Revision comparison data:
═══

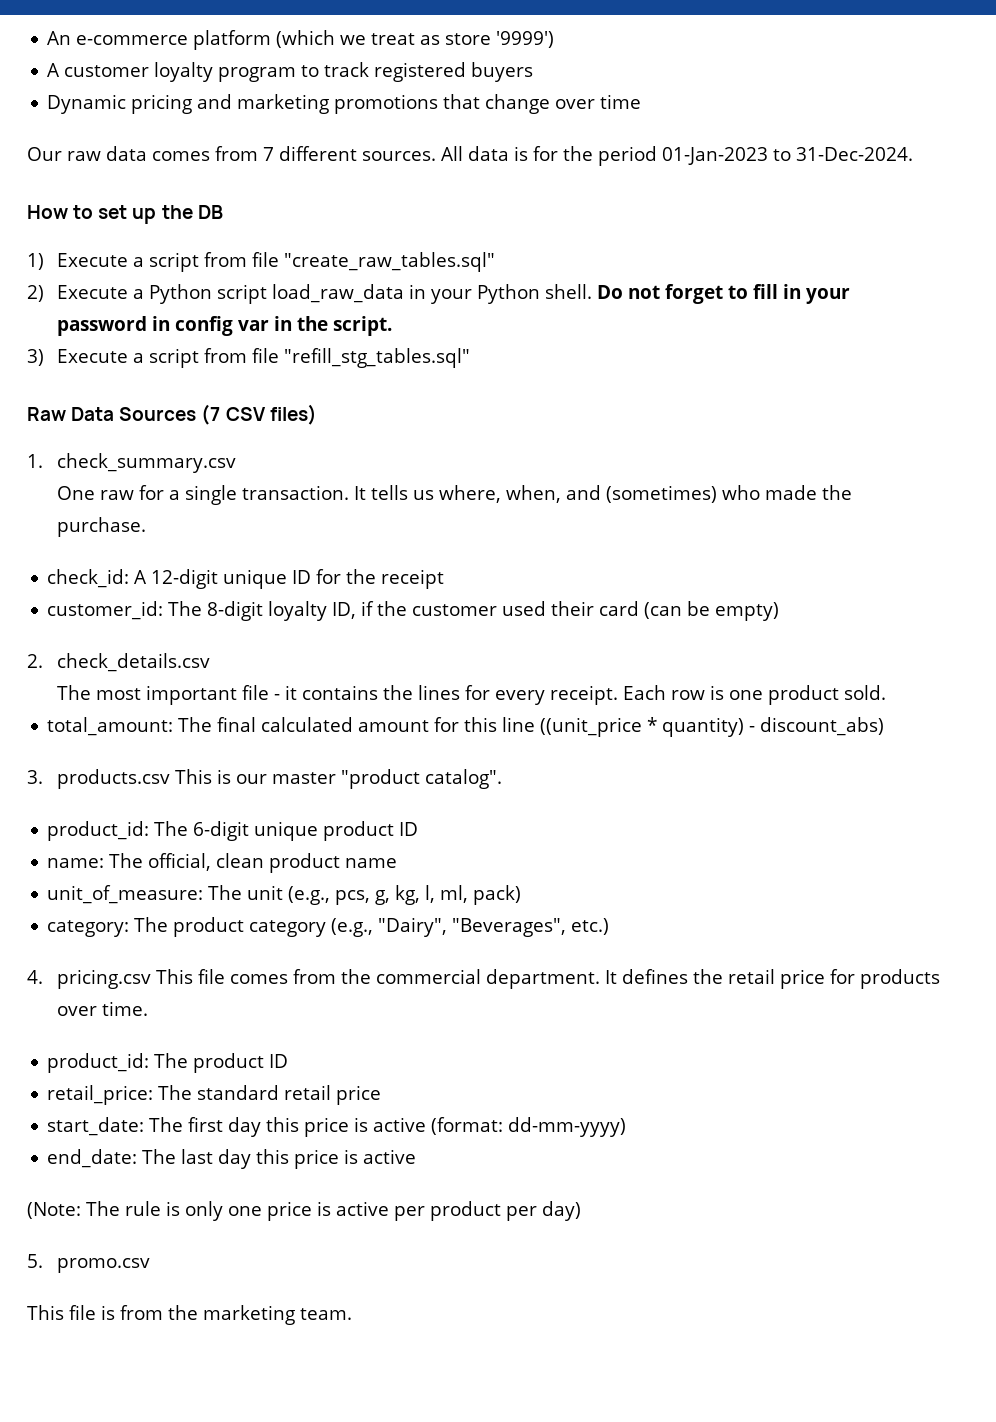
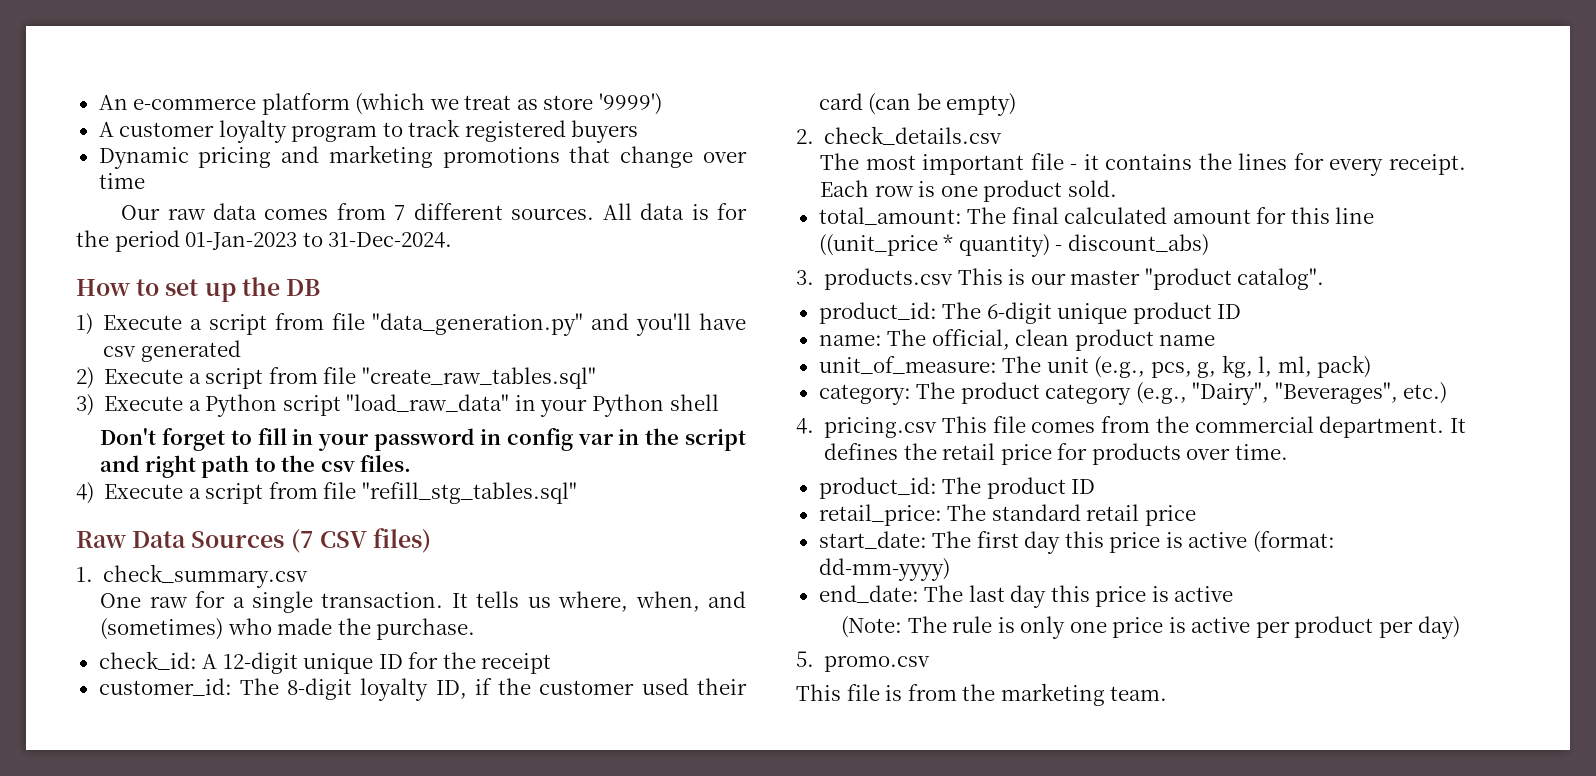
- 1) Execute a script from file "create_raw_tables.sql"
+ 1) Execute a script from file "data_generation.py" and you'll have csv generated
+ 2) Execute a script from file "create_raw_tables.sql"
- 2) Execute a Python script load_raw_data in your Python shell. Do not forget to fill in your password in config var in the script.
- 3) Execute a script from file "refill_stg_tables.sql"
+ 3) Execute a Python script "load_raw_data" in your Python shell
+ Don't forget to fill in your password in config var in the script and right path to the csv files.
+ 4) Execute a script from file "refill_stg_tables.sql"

═══

* **ASSIGNED TASK**
For the entries above, transcribe precisely the lines from the one with "the csv files." through the end, including both.

* **FINISHED EXERCISE**
+ Don't forget to fill in your password in config var in the script and right path to the csv files.
+ 4) Execute a script from file "refill_stg_tables.sql"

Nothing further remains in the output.